A fines de los años noventa fue editora principal y secretaria de redacción de la edición argentina de Rolling Stone, donde consolidó una mirada exigente sobre la crítica musical. Se animó a publicar reseñas incómodas, incluso negativas, frente a figuras consagradas. En 2004 entró a Clarín y en 2009 a Página/12. Para Guerrero, la crítica no era una traición ni una provocación gratuita, sino parte central del oficio.

Además de su trabajo en prensa gráfica, desarrolló una extensa trayectoria en radio y televisión como columnista, conductora, productora y guionista. Su figura atravesó redacciones, estudios, recitales, camarines y giras: el periodismo como presencia, escucha y circulación.

Publicó libros fundamentales: en 1994 La Historia del Palo (Diario del Rock Argentino 1981-1994); en 2005, Indio Solari: el hombre ilustrado y en 2010, Estadio Obras: El templo del Rock (Elogio de la Sed) donde combinó investigación, memoria y archivo con una escritura precisa, sin mitificaciones. En ellos, desde distintos rincones, recorre la escena del rock argentino como espacio cultural, político y generacional.

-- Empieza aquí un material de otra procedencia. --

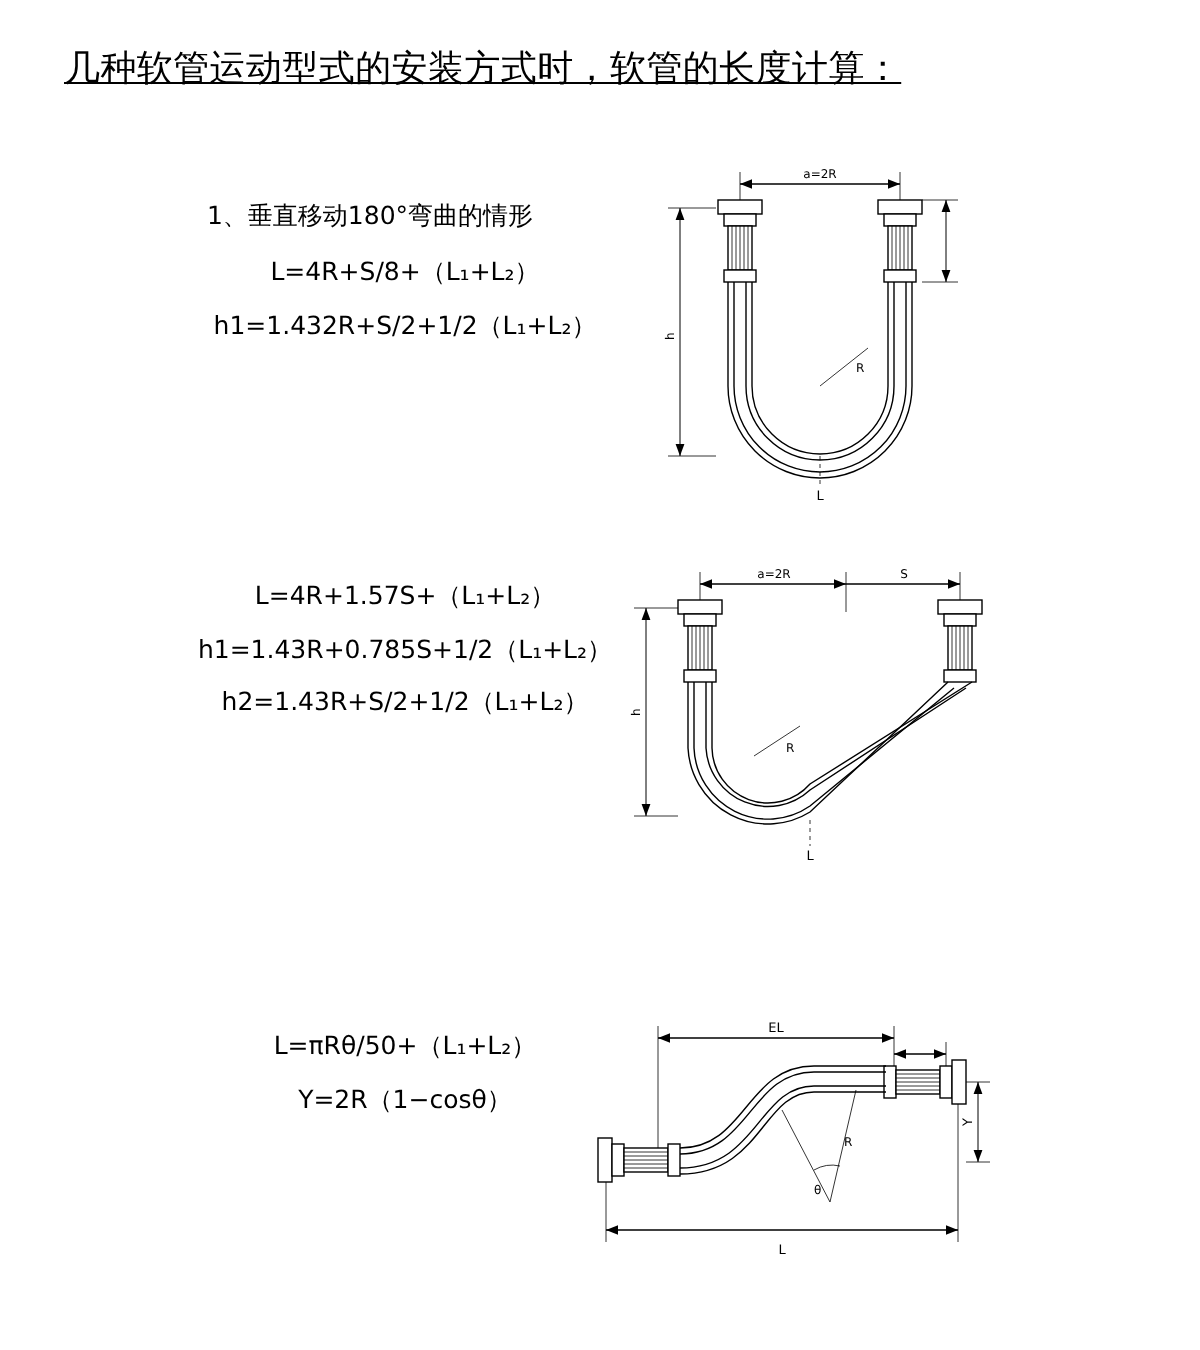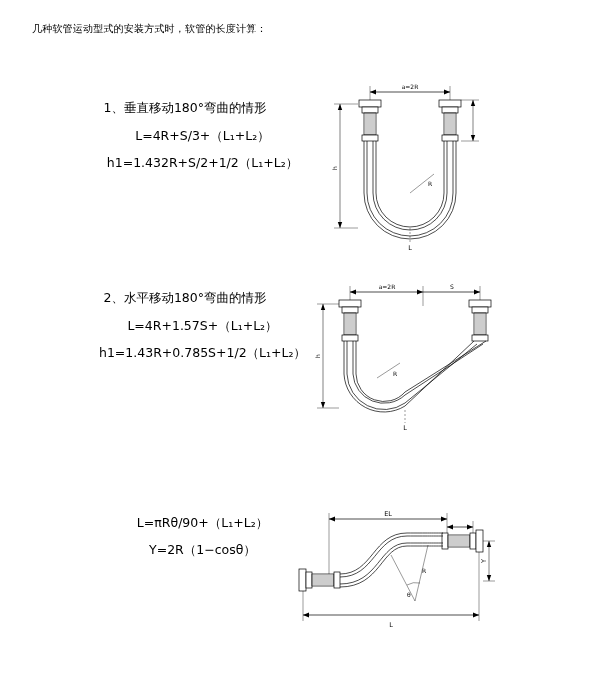--- a/index.html
+++ b/index.html
@@ -24,9 +24,10 @@
     position: absolute;
     left: 32px;
     top: 22px;
-    font-size: 10px;
+    font-size: 18px;
     letter-spacing: 0.2px;
     white-space: nowrap;
+    text-decoration: underline;
   }
   .section {
     position: absolute;

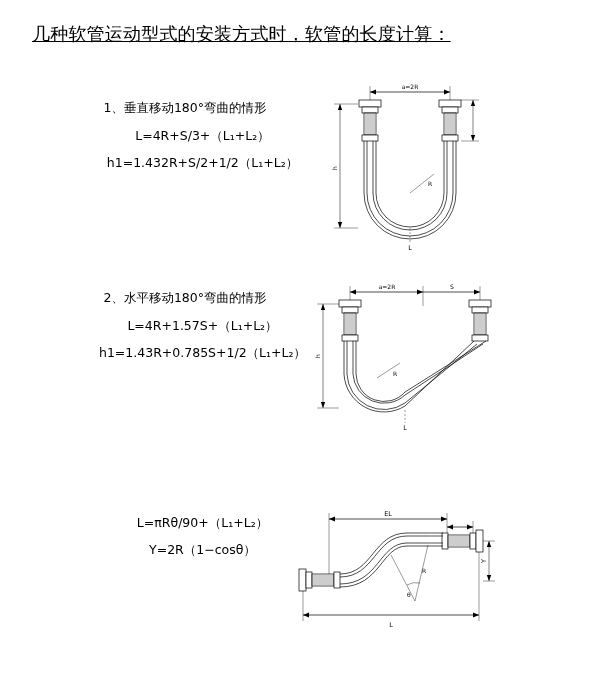--- a/index.html
+++ b/index.html
@@ -74,7 +74,7 @@
   <div class="section sec1">
     <div class="text-col">
       <div class="sec-title">1、垂直移动180°弯曲的情形</div>
-      <div class="formula">L=4R+S/3+（L₁+L₂）</div>
+      <div class="formula">L=4R+S/8+（L₁+L₂）</div>
       <div class="formula">h1=1.432R+S/2+1/2（L₁+L₂）</div>
     </div>
 

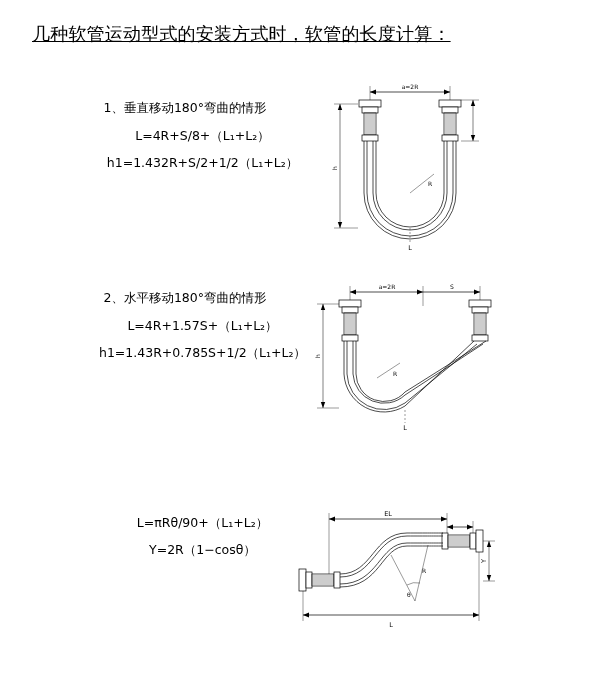--- a/index.html
+++ b/index.html
@@ -139,7 +139,6 @@
 
   <div class="section sec2">
     <div class="text-col">
-      <div class="sec-title">2、水平移动180°弯曲的情形</div>
       <div class="formula">L=4R+1.57S+（L₁+L₂）</div>
       <div class="formula">h1=1.43R+0.785S+1/2（L₁+L₂）</div>
     </div>

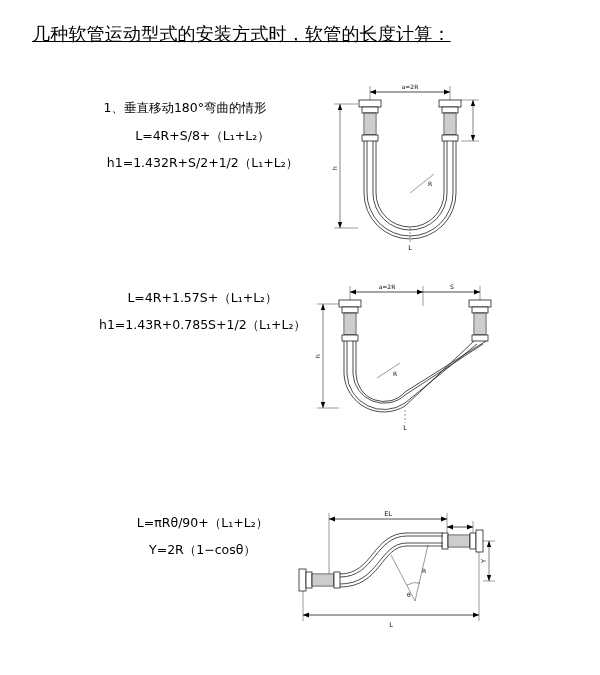--- a/index.html
+++ b/index.html
@@ -141,6 +141,7 @@
     <div class="text-col">
       <div class="formula">L=4R+1.57S+（L₁+L₂）</div>
       <div class="formula">h1=1.43R+0.785S+1/2（L₁+L₂）</div>
+      <div class="formula">h2=1.43R+S/2+1/2（L₁+L₂）</div>
     </div>
 
     <div class="fig fig2">

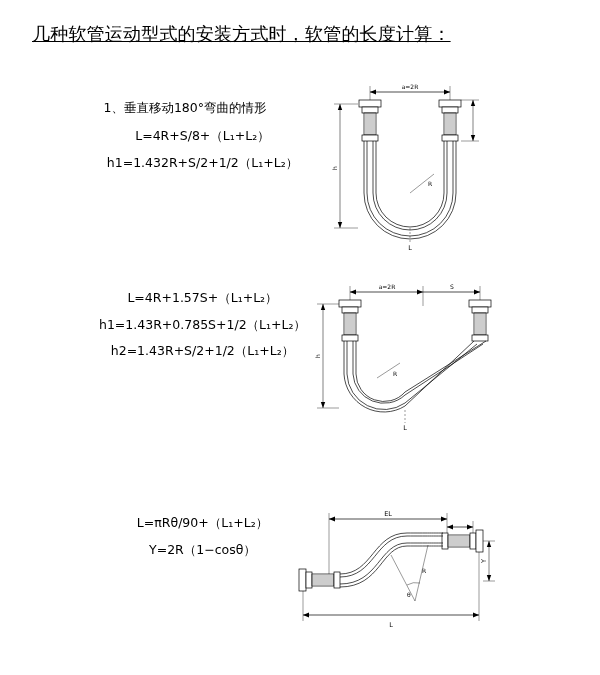--- a/index.html
+++ b/index.html
@@ -203,7 +203,7 @@
 
   <div class="section sec3">
     <div class="text-col">
-      <div class="formula">L=πRθ/90+（L₁+L₂）</div>
+      <div class="formula">L=πRθ/50+（L₁+L₂）</div>
       <div class="formula">Y=2R（1−cosθ）</div>
     </div>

Ser mujer en un mundo dominado por varones no fue, en su relato, un eje victimista, pero sí una condición permanente de examen: saber más, argumentar mejor, sostener criterio. Esa exigencia -convertida en método- elevó la vara del periodismo musical y dejó una huella duradera para quienes vinieron después.

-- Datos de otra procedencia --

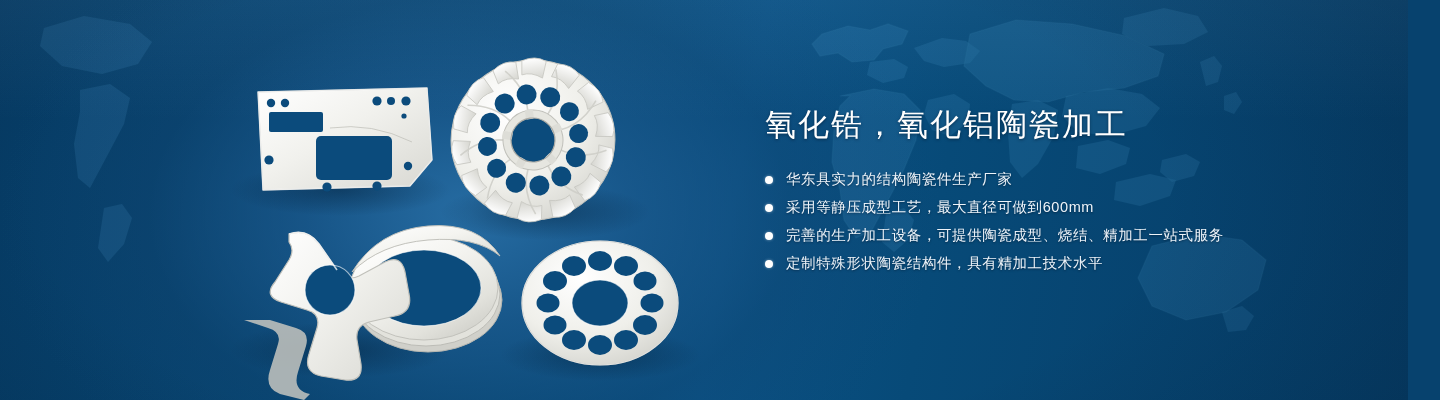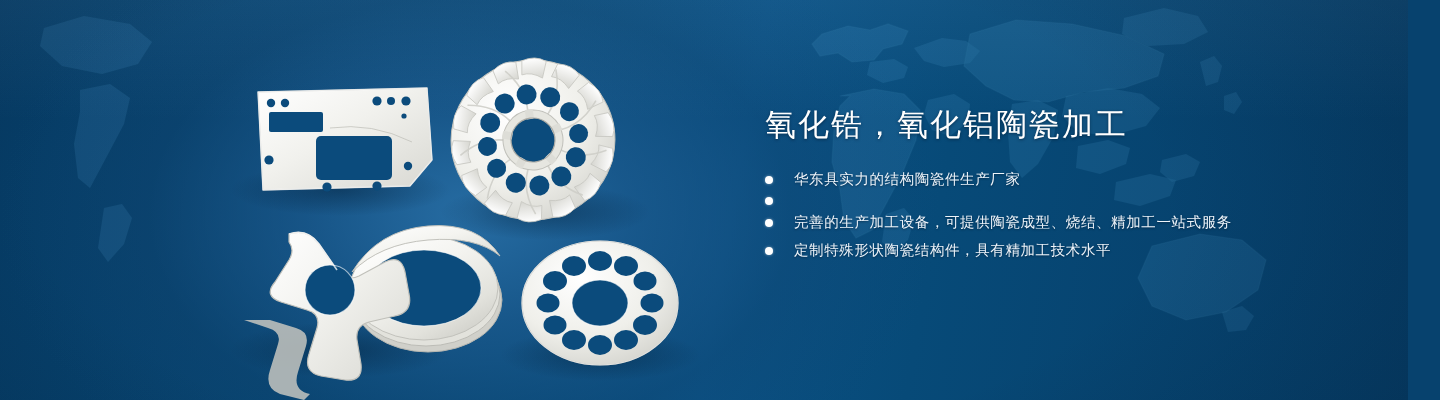--- a/index.html
+++ b/index.html
@@ -84,7 +84,6 @@
     align-items: center;
     margin-bottom: 7px;
     white-space: nowrap;
-    gap: 8px;
   }
   .dot {
     width: 8px;

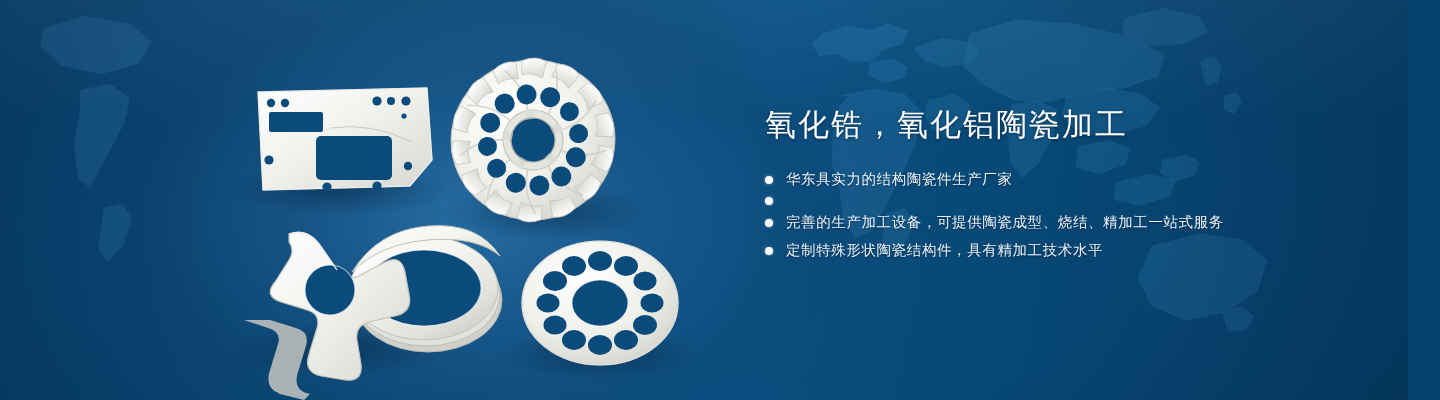--- a/index.html
+++ b/index.html
@@ -330,6 +330,7 @@
       </li>
       <li class="bullet">
         <span class="dot"></span>
+        <span class="bullet-text">采用等静压成型工艺，最大直径可做到600mm</span>
       </li>
       <li class="bullet">
         <span class="dot"></span>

Guerrero construyó buena parte de su autoridad a fuerza de entrevistas que hoy son archivo duro del rock: estuvo entre las primeras en conversar con Luca Prodan y con Patricio Rey y sus Redonditos de Ricota, cuando todavía eran un secreto a voces, y a lo largo de los años dejó diálogos memorables con figuras como Luis Alberto Spinetta, Charly García, Fito Páez y Pedro Aznar. También cruzó fronteras en sus notas con nombres internacionales como Franco Battiato, Tony Levin y Bruce Dickinson. Reunió testimonios de artistas de distintas generaciones -de Juan Carlos Baglietto a Andrés Calamaro, de Juanse a Divididos, de Los Pericos a Pil Trafa- para contar, desde la voz de los protagonistas, cómo el rock argentino se volvió Historia.

El legado de Gloria Guerrero no es solo un valioso conjunto de textos y libros, sino una forma de entender el oficio: escribir sin pedir permiso, ejercer la crítica como responsabilidad pública y registrar la cultura cuando todavía late, antes de que el tiempo la convierta en mito.